Swedish classical archaeologist (1857–1936)

Anders Lennart Kjellberg (30 September 1857, in Uppsala – 7 May 1936, in Uppsala) was a Swedish classical archaeologist. He was the son of psychiatrist Gustaf Kjellberg (1827–1893).

From 1877 he studied at Uppsala University, earning his doctorate in 1889. In 1896 he became an associate professor of classical archaeology at Uppsala. He received the title of professor in 1913, and five years later became a full professor of classical archaeology.
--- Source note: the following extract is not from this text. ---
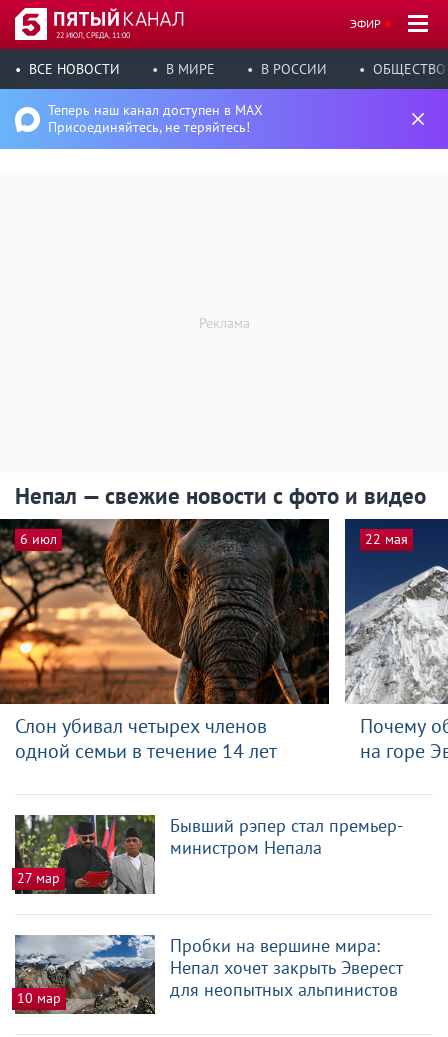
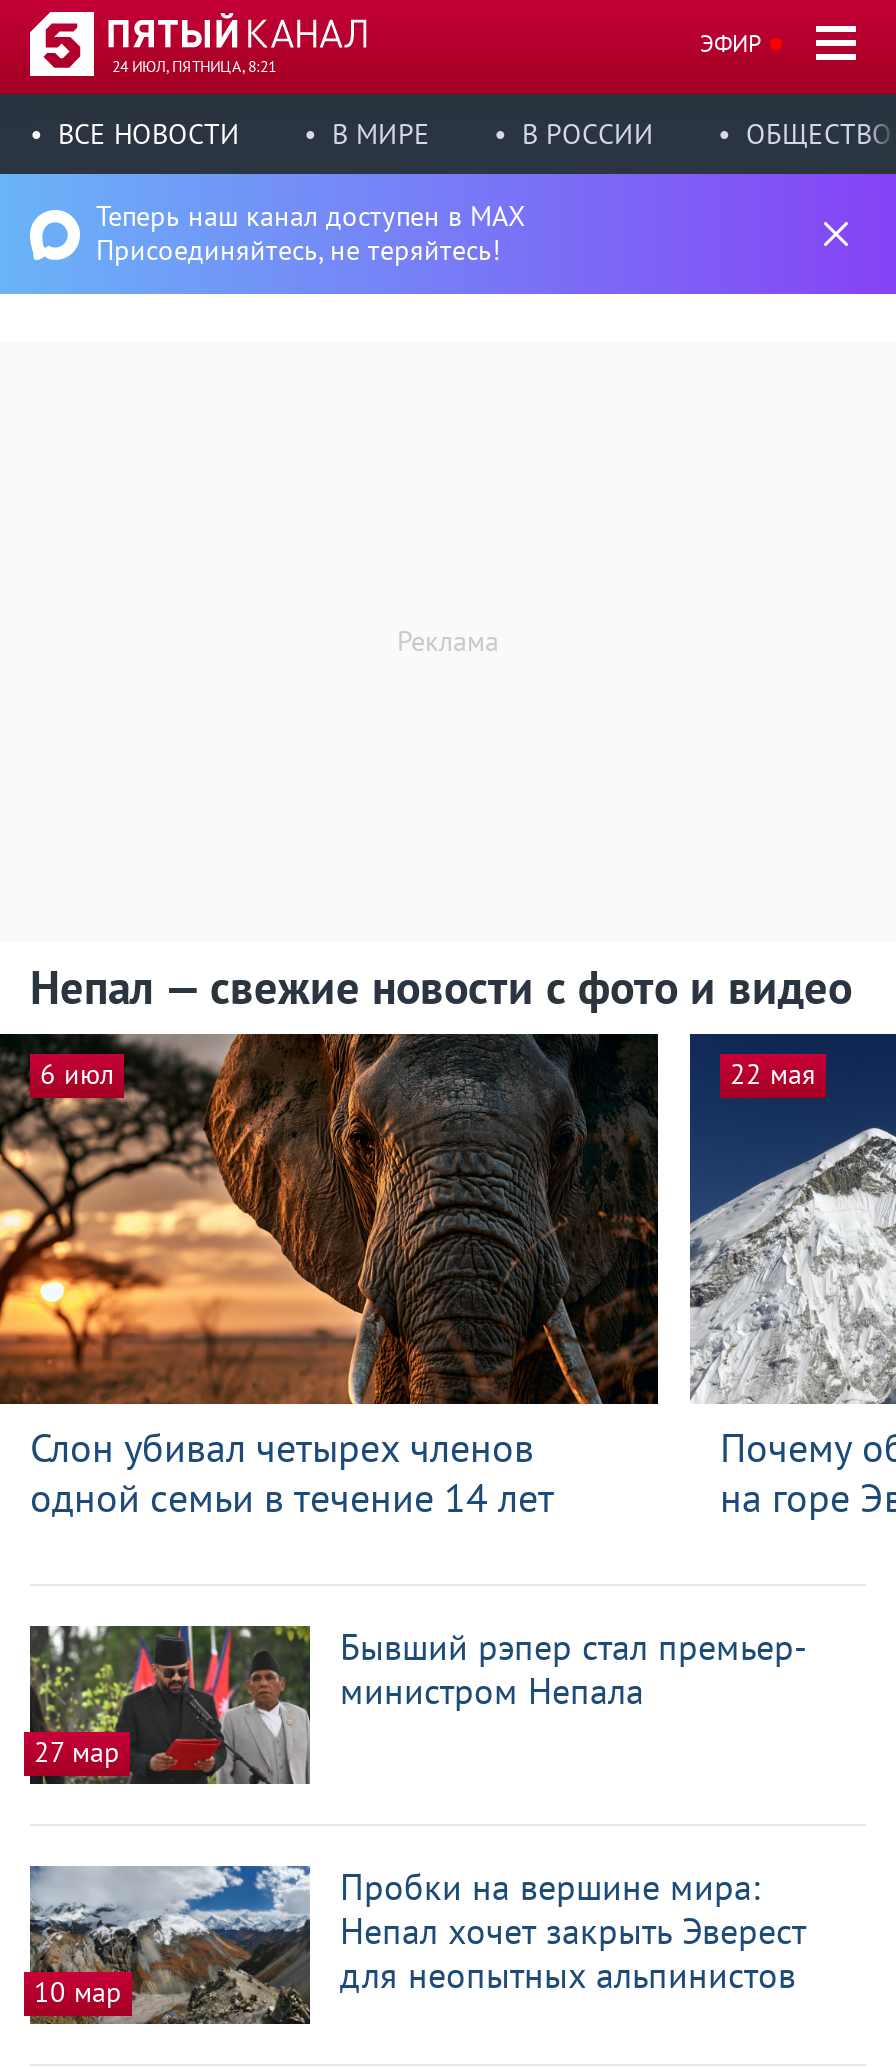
- 22 ИЮЛ, СРЕДА, 11:00
+ 24 ИЮЛ, ПЯТНИЦА, 8:21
In the summer of 1894, with Samuel Wide, he performed an archaeological excavation of the sanctuary of Poseidon on the island of Kalaureia. In the spring of 1902, with Johannes Boehlau, he conducted an archaeological dig on the site of the ancient city of Larissa in Asia Minor. Findings from these excavations where submitted in the Athenische Mittheilungen (1895) and the Språkvetenskapliga sällskapets i Uppsala förhandlingar (1900–03). In 1932/34, with Johannes Boehlau, he returned to the excavation site at Larissa.

== Published works ==
He is largely known for his studies involving ancient art history and Greek mythology, in particular, Asklepios, Mythologisch-archäologische Studien (Asclepius, Mythological-archaeological studies, 1894–97). Other noted works by Kjellberg include:
- Studien zu den antiken Dacheindeckungen, 1927 - Studies of ancient roofing.
- Die architektonischen Terrakotten, 1940; 2 volumes - Architectural terracotta.
- Larisa am Hermos, die Ergebnisse der Ausgrabungen, 1902–1934; 3 volumes (with Johannes Boehlau; Åke Åkerström) Berlin, W. de Gruyter, 1940-42 - Larissa, Turkey, results of excavations.